───── RECORDS FOR THE TASK

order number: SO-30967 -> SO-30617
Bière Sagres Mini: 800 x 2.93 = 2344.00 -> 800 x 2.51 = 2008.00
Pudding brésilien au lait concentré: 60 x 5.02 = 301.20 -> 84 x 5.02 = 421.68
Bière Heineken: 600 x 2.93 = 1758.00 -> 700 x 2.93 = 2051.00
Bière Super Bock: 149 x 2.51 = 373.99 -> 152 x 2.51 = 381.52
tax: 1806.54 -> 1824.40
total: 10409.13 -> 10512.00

──────────
───── RECORDS FOR THE TASK

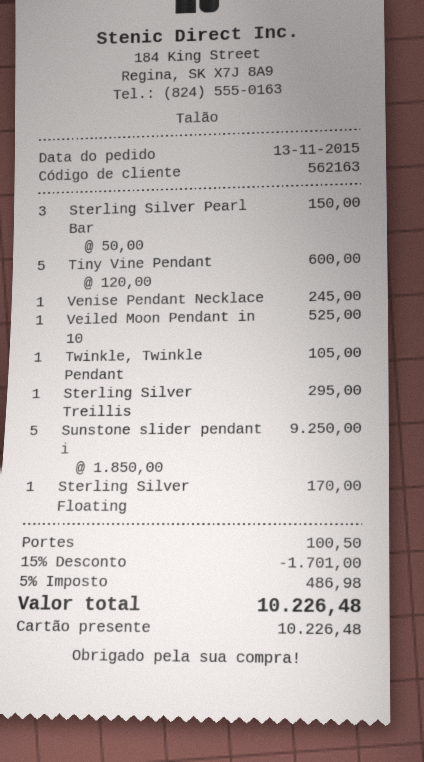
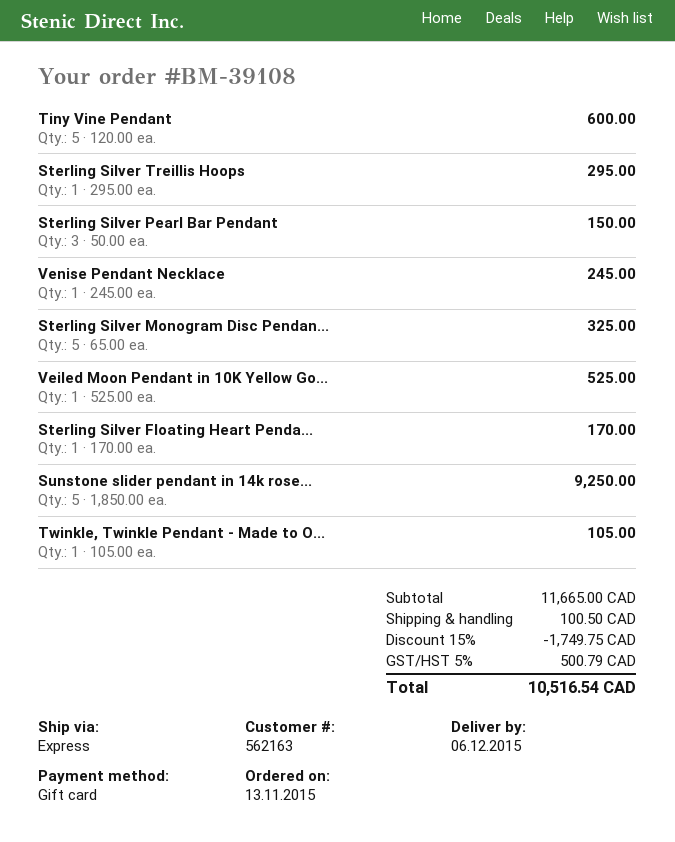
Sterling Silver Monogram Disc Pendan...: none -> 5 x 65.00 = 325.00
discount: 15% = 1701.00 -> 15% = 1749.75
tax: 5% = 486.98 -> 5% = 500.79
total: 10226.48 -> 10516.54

──────────

• INSTRUCTIONS TO FOLLOW: Every line with the string "total" in the material should be returned.

• OUTPUT FOR THIS TASK:
total: 10409.13 -> 10512.00
total: 10226.48 -> 10516.54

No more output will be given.